● **Exercise aim**: Each line from the one containing "[89,238,161,251] languages.s ->" through the last line of the records below is to be set down exactly; the rest stays out.

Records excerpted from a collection
● ● ● ● ●

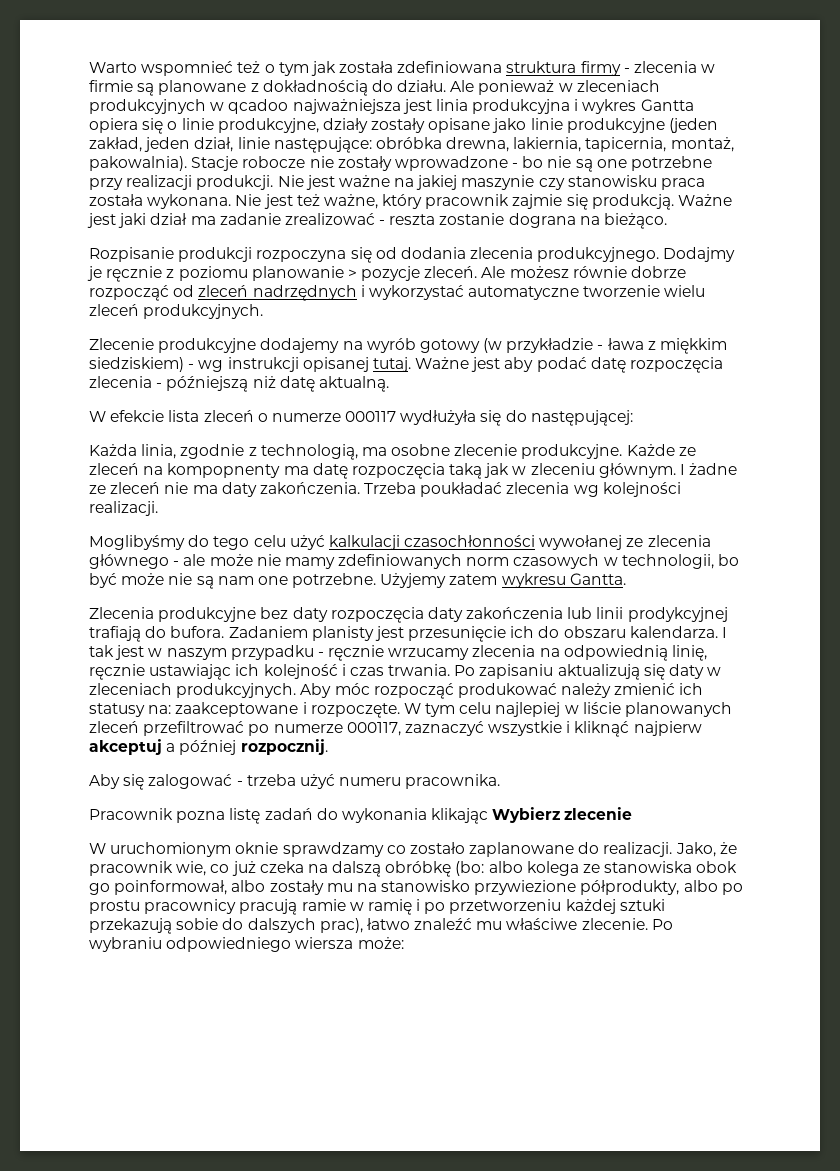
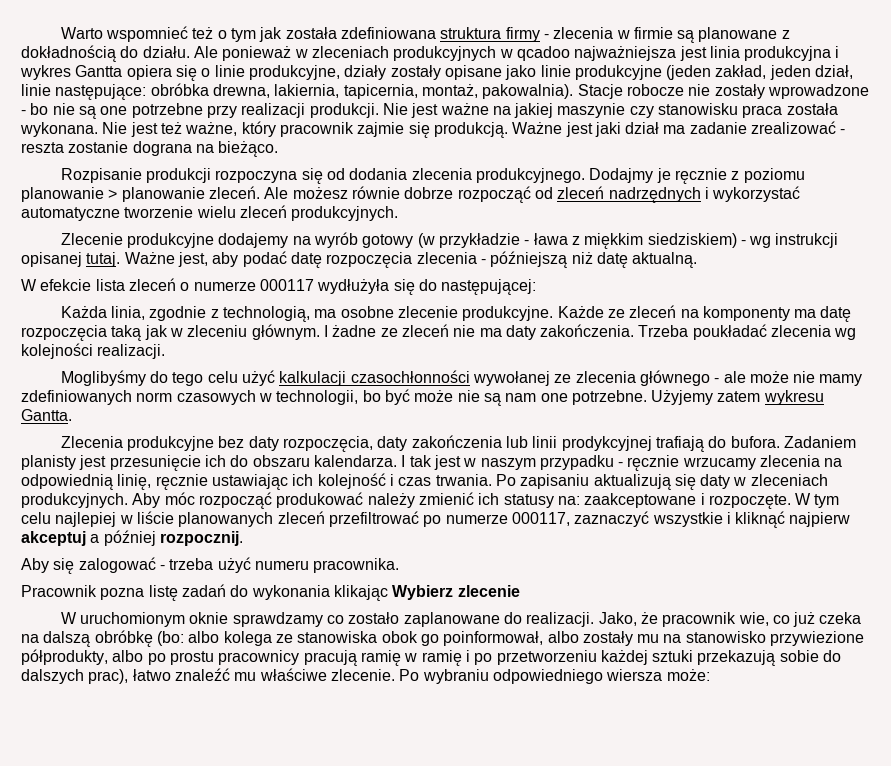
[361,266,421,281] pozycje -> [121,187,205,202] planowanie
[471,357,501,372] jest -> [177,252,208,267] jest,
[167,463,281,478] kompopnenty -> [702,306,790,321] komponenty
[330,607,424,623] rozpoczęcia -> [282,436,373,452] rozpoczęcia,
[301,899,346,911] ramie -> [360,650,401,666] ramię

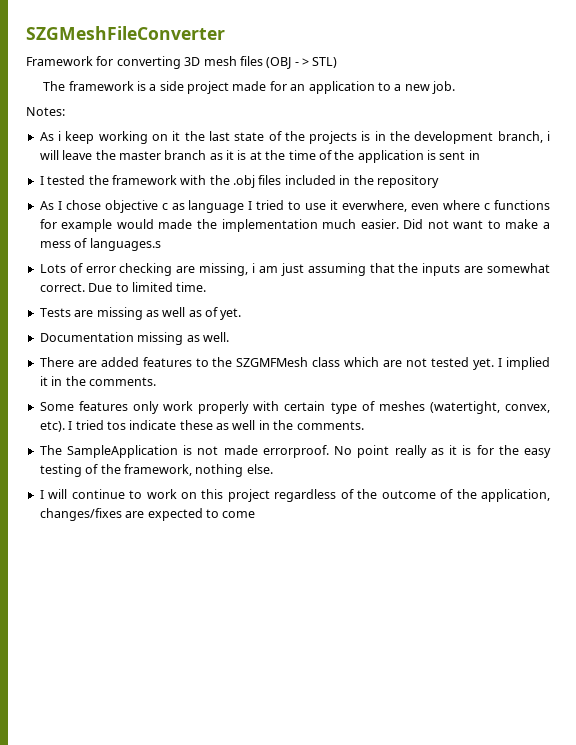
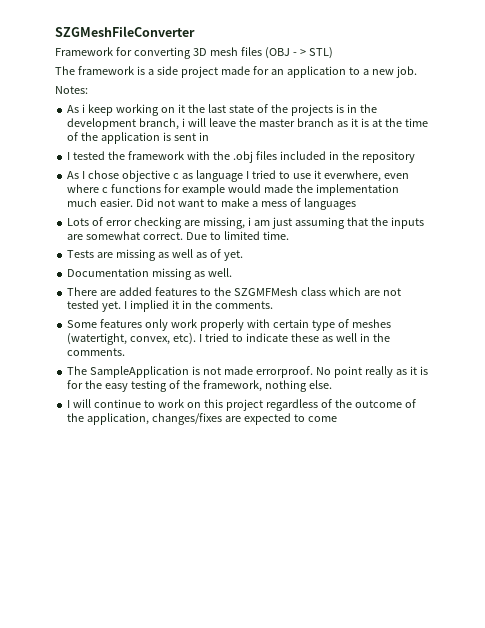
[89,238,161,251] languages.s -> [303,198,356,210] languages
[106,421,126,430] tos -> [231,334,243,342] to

● ● ● ● ●

● **Your solution**:
[89,238,161,251] languages.s -> [303,198,356,210] languages
[106,421,126,430] tos -> [231,334,243,342] to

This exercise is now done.